Jennifer Capasso, a 42-year-old transgender woman, figured there was a good chance she would be dead within 18 months. Since her diagnosis of metastatic rectal cancer, her life had become a succession of treatments and surgeries as more tumors were found. On her liver, and her lungs, and her large intestine, and again on her lungs.
At her apartment in Long Island City, Queens, she read cancer research papers and estimated her chances of survival, updating the odds after each scan, each tumor, each treatment. She tried to remember exactly what her doctors had said, and the tone they had used.
It frustrated her that she was unconscious at the most crucial moments — as the surgeon removed each cancerous mass. What if the surgeon said something important, a stray comment that no one bothered to tell her about after the anesthesia wore off? She decided to record her next surgery, on March 7, 2022, at Memorial Sloan Kettering Cancer Center, the renowned Manhattan hospital.
“I wanted to know what’s going on,” she recounted. She turned on the audio recorder on her phone before the anesthesia hit. “Knowledge is power.”
The surgeon removed part of her lung. She did not get around to playing the recording until a few weeks later. Though the audio was muffled, she could follow some of what the surgical team was saying before the procedure began. Someone was going out for coffee — did anyone want something from Starbucks? The conversation then shifted.
“ — still has man parts.”
It seemed to Ms. Capasso that they were talking about her genitalia.
On the recording, the health care workers express a variety of opinions about transgender identity more generally. “Not that it’s not right, but — ” one person can be heard saying. “I don’t get any of it,” another says.
And in the middle of the conversation, one person suggests updating Ms. Capasso’s medical file. “Yeah, it needs to say ‘male,’” the person says.
Ms. Capasso said it appeared that hospital staff had in fact changed her electronic medical records, all while she was unconscious.

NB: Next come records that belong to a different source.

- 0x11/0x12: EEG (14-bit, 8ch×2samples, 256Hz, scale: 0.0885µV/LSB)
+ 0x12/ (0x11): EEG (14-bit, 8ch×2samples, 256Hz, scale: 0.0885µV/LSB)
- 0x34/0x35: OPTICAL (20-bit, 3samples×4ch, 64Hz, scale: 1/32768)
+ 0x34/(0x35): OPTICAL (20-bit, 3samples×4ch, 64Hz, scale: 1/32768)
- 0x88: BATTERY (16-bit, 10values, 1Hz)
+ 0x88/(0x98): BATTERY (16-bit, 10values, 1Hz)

With her records now marked “M” for “male,” some hospital staff members called her “sir” during weekly appointments for blood draws. Others made a big deal about her being transgender. One person, perhaps taunting her, perhaps trying to be supportive, said things like “Yes, queen” — also unwelcome, Ms. Capasso said.
Ms. Capasso said that when she asked hospital administrators to switch the “male” designation back to “female,” she received a surprising answer: It couldn’t be done, not anytime soon. She recounted the interaction in court papers, part of a lawsuit she filed in March in State Supreme Court in Manhattan accusing the hospital of discrimination. Ms. Capasso’s lawyers shared the surgery recording with The New York Times.

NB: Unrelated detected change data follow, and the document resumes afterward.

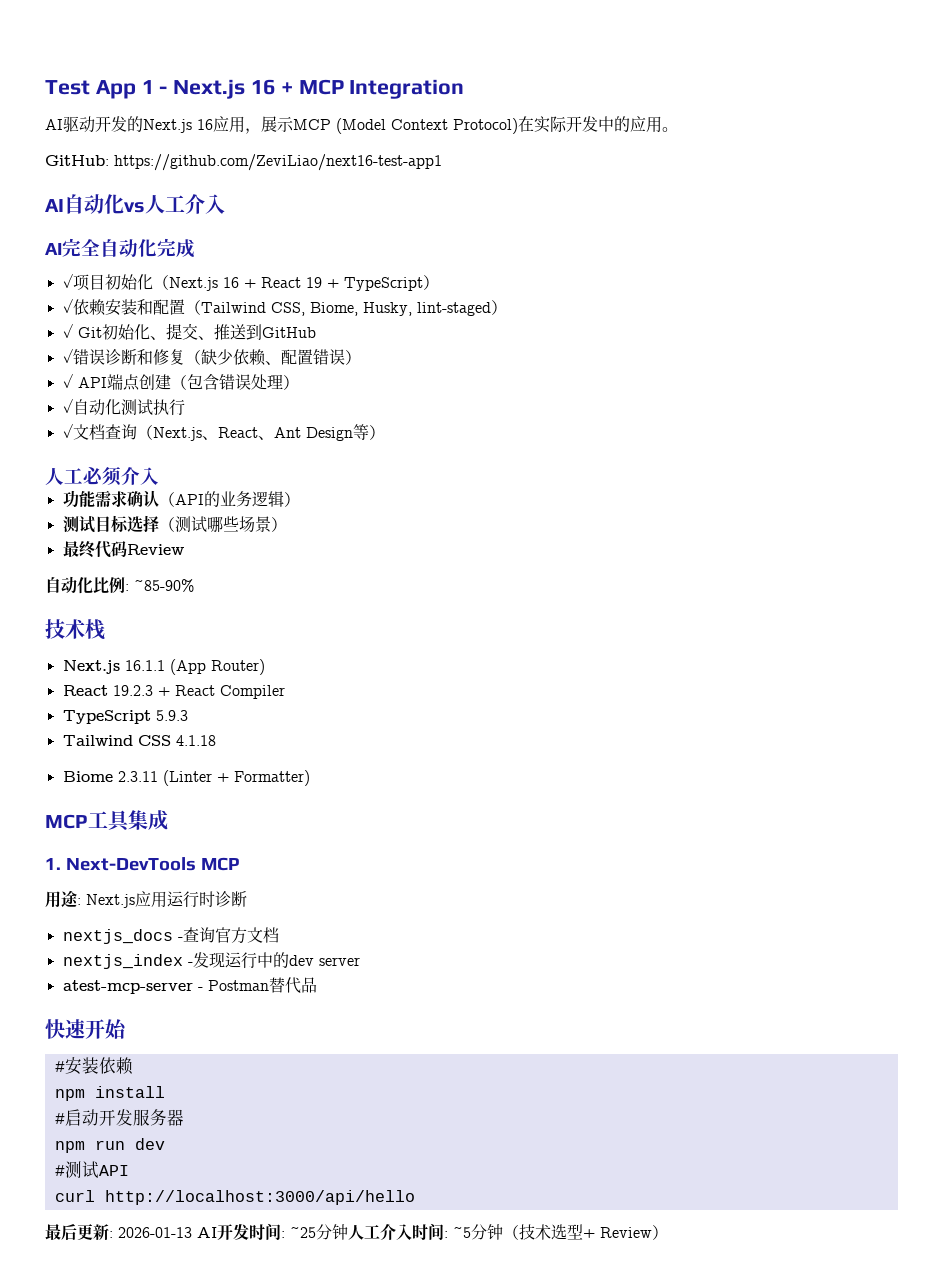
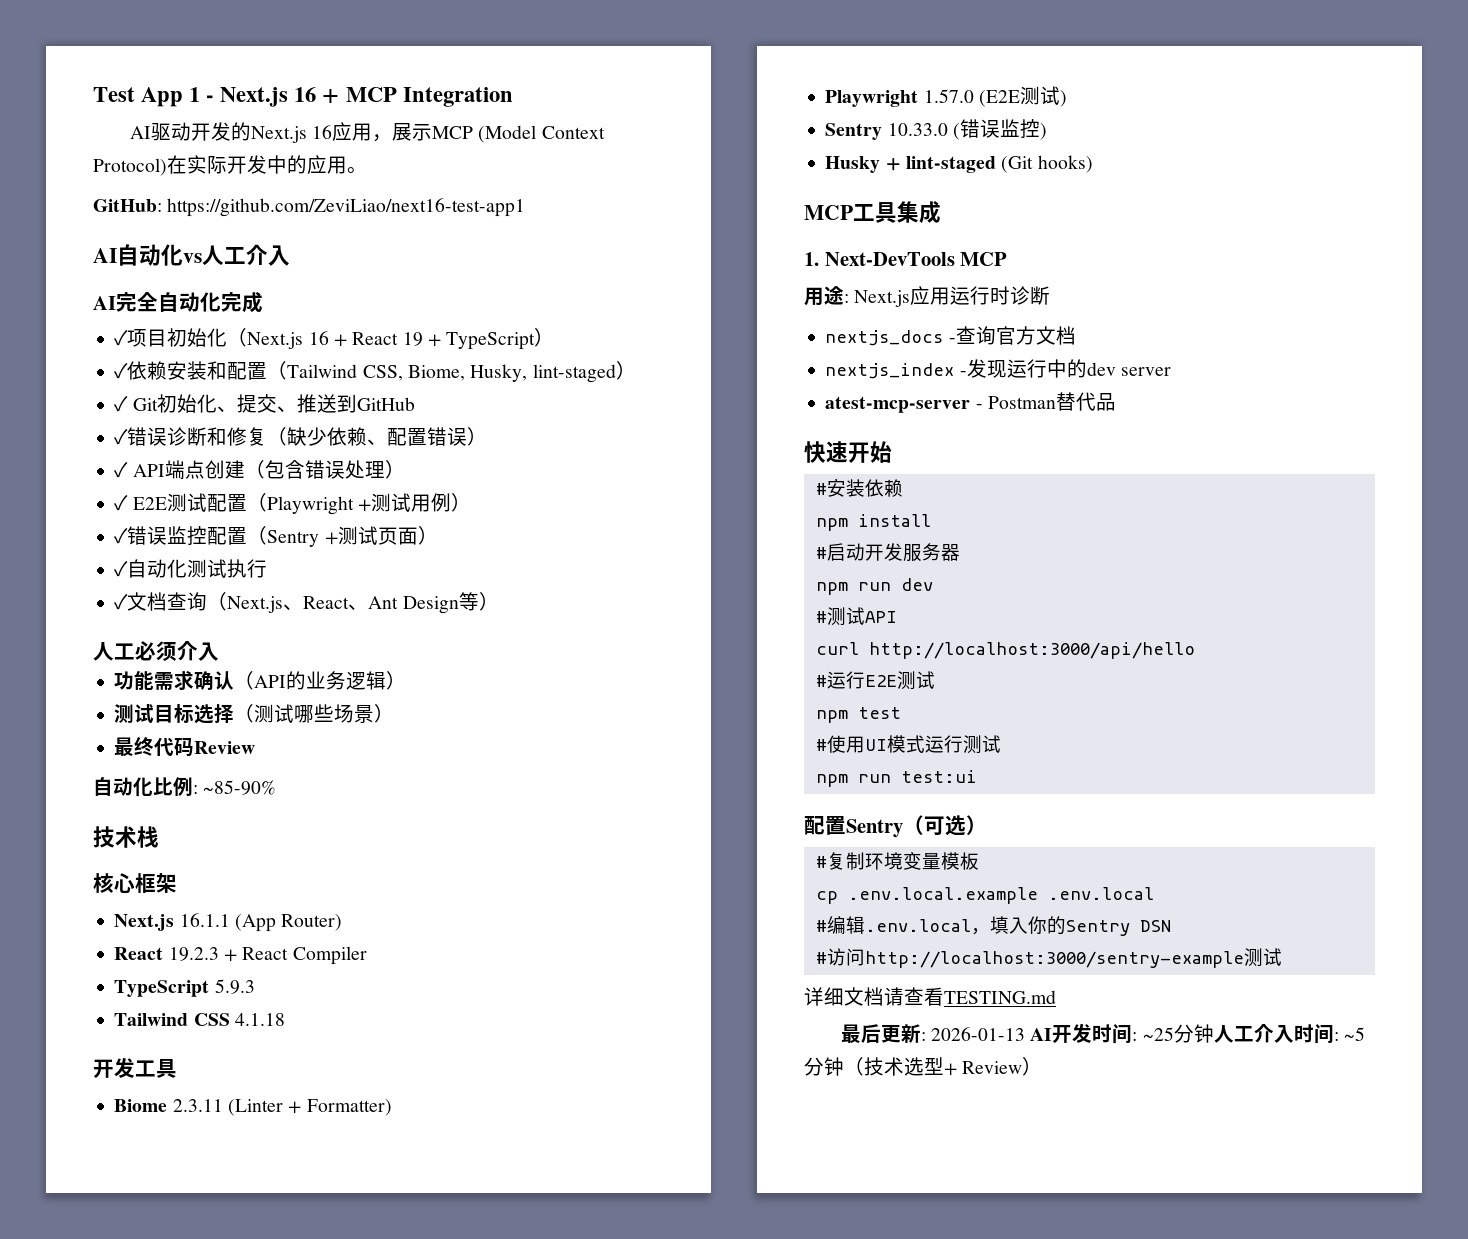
+ ✓ E2E测试配置（Playwright +测试用例）
+ ✓错误监控配置（Sentry +测试页面）
+ 核心框架
+ 开发工具
+ Playwright 1.57.0 (E2E测试)
+ Sentry 10.33.0 (错误监控)
+ Husky + lint-staged (Git hooks)
+ #运行E2E测试
+ npm test
+ #使用UI模式运行测试
+ npm run test:ui
+ 配置Sentry（可选）
+ #复制环境变量模板
+ cp .env.local.example .env.local
+ #编辑.env.local，填入你的Sentry DSN
+ #访问http://localhost:3000/sentry-example测试
+ 详细文档请查看TESTING.md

The hospital, in its own court filings, has denied discriminating against Ms. Capasso and suggested that Ms. Capasso’s “secret” recording invaded the privacy of its health care workers. The hospital denies changing Ms. Capasso’s sex designation in medical records and “denies that plaintiff has been misgendered and misidentified in all of her records since 2022.” In response to questions from The Times about Ms. Capasso’s lawsuit, Memorial Sloan Kettering said in a statement that it “does not comment on ongoing litigation.”

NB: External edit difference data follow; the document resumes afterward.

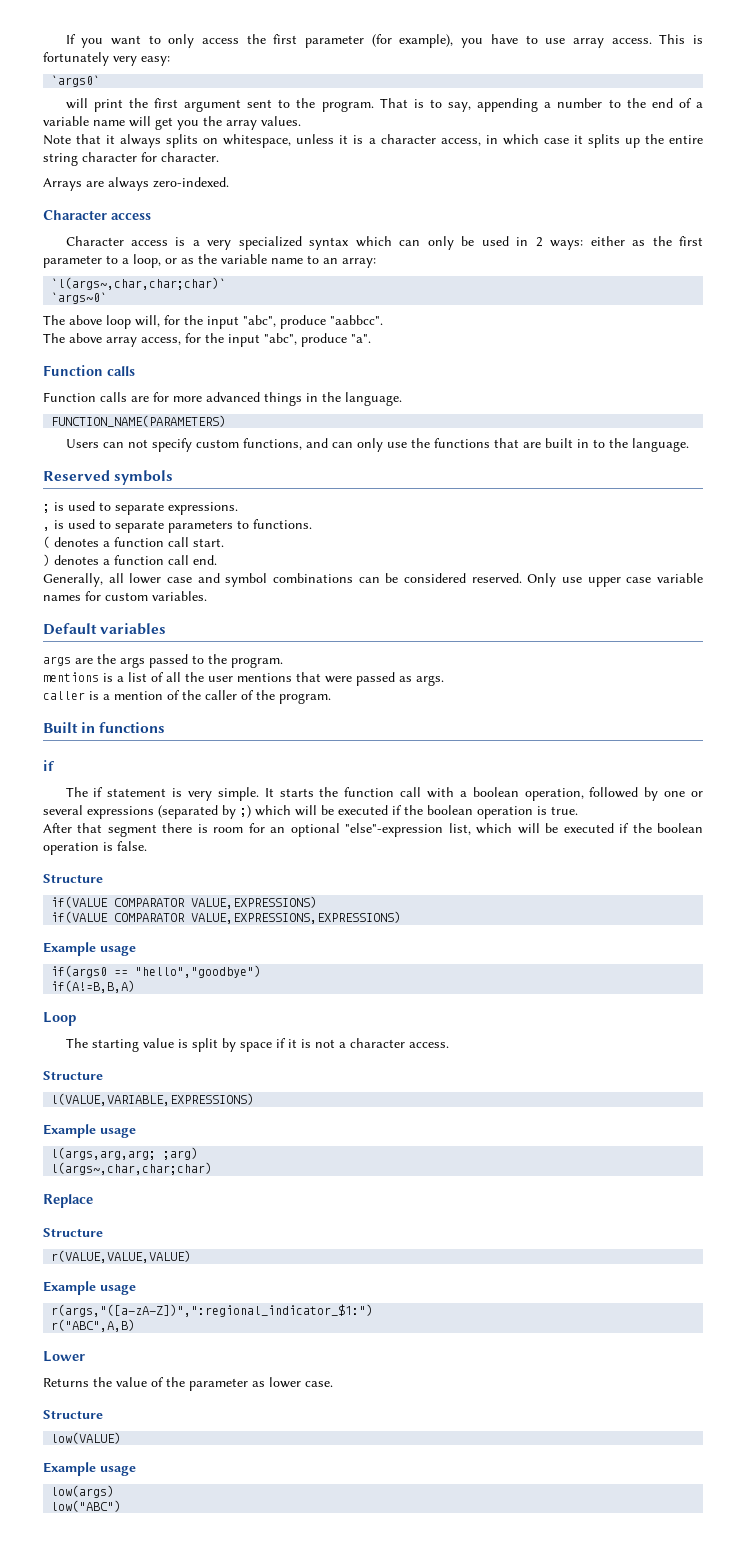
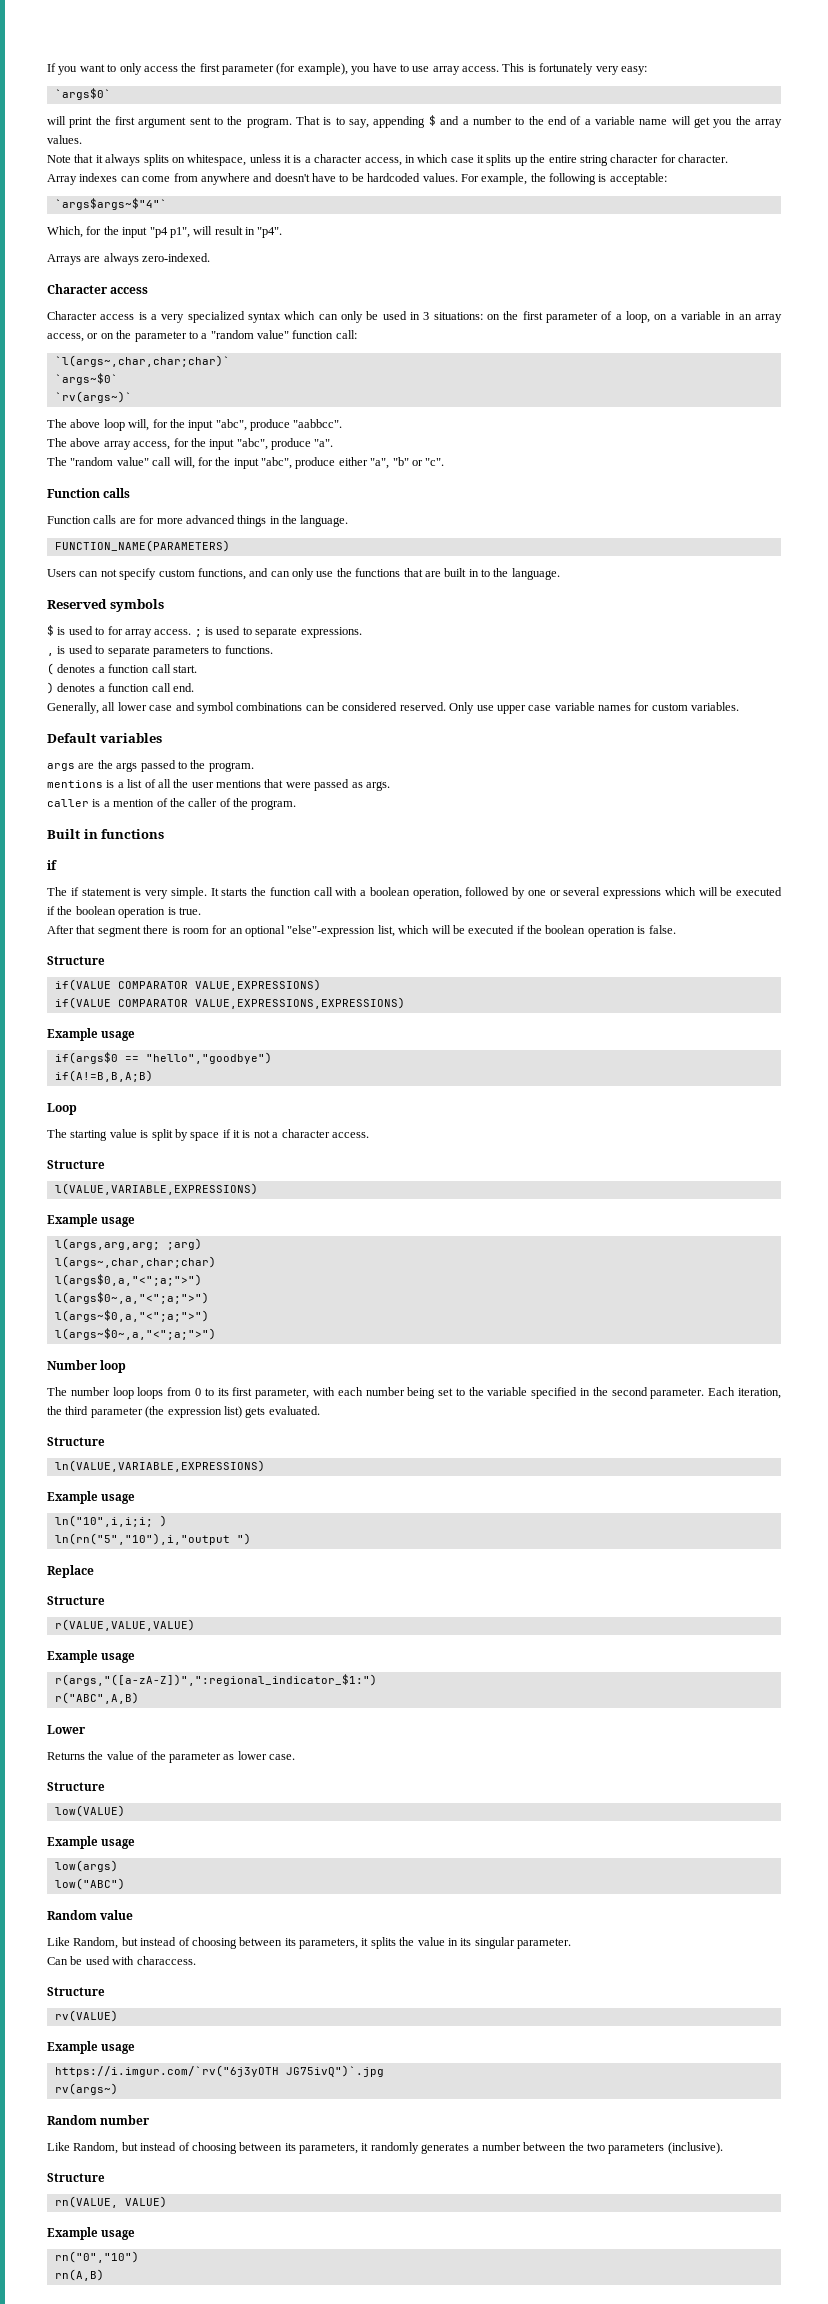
- `args0`
+ `args$0`
- That is to say, appending a number to the end of a variable name will get you the array values.
+ That is to say, appending $ and a number to the end of a variable name will get you the array values.
+ Array indexes can come from anywhere and doesn't have to be hardcoded values. For example, the following is acceptable:
+ `args$args~$"4"`
+ Which, for the input "p4 p1", will result in "p4".
- Character access is a very specialized syntax which can only be used in 2 ways: either as the first parameter to a loop, or as the variable name to an array:
+ Character access is a very specialized syntax which can only be used in 3 situations: on the first parameter of a loop, on a variable in an array access, or on the parameter to a "random value" function call:
- `args~0`
+ `args~$0`
+ `rv(args~)`
+ The "random value" call will, for the input "abc", produce either "a", "b" or "c".
- ; is used to separate expressions.
+ $ is used to for array access. ; is used to separate expressions.
- It starts the function call with a boolean operation, followed by one or several expressions (separated by ;) which will be executed if the boolean operation is true.
+ It starts the function call with a boolean operation, followed by one or several expressions which will be executed if the boolean operation is true.
- if(args0 == "hello","goodbye")
+ if(args$0 == "hello","goodbye")
- if(A!=B,B,A)
+ if(A!=B,B,A;B)
+ l(args$0,a,"<";a;">")
+ l(args$0~,a,"<";a;">")
+ l(args~$0,a,"<";a;">")
+ l(args~$0~,a,"<";a;">")
+ Number loop
+ The number loop loops from 0 to its first parameter, with each number being set to the variable specified in the second parameter. Each iteration, the third parameter (the expression list) gets evaluated.
+ Structure
+ ln(VALUE,VARIABLE,EXPRESSIONS)
+ Example usage
+ ln("10",i,i;i; )
+ ln(rn("5","10"),i,"output ")
+ Random value
+ Like Random, but instead of choosing between its parameters, it splits the value in its singular parameter.
+ Can be used with characcess.
+ Structure
+ rv(VALUE)
+ Example usage
+ https://i.imgur.com/`rv("6j3yOTH JG75ivQ")`.jpg
+ rv(args~)
+ Random number
+ Like Random, but instead of choosing between its parameters, it randomly generates a number between the two parameters (inclusive).
+ Structure
+ rn(VALUE, VALUE)
+ Example usage
+ rn("0","10")
+ rn(A,B)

Ms. Capasso said that long before she made the recording, she had experienced discriminatory treatment at the hospital.
The year before, during an endoscope exam of her rectum and colon, the colorectal surgeon kept referring to Ms. Capasso as “he” when mentioning her to other medical workers, Ms. Capasso said in an interview.
It was, she said, among the worst interactions she had experienced as a trans woman in years, resurrecting old anxieties.
Two Medical Journeys
Ms. Capasso began her gender transition in 2015, in her mid-30s. She formed a tight circle of friends, and was dating. Life made more sense to her.
And then, in 2019, she was diagnosed with cancer.
Over the years that followed, Ms. Capasso was on two medical journeys: one, at Memorial Sloan Kettering, to keep death at bay; the other, with a plastic surgeon’s help, to look more feminine. Starting in 2021, she underwent a half-dozen procedures to feminize her face.
Her brow ridge was sanded down. Her orbital bone was shaved to give her eyes an upward tilt. Her square chin was softened. There were cheek implants. Changes to her nose, too.
“I needed radical surgical intervention,” she said. And she wanted it fast. The clock was ticking, maybe not for much longer.
“I wasn’t going to die looking like the way I looked, especially getting treated the way I was getting treated,” she said. “Like, not a chance.”
She had decided on an open-casket funeral.
“I was going to be a pretty corpse,” she said.
Even while preparing for death, she found that the feminization procedures gave her more confidence. “I wanted to blend in and be able to go out in public and just kind of be ignored,” she said.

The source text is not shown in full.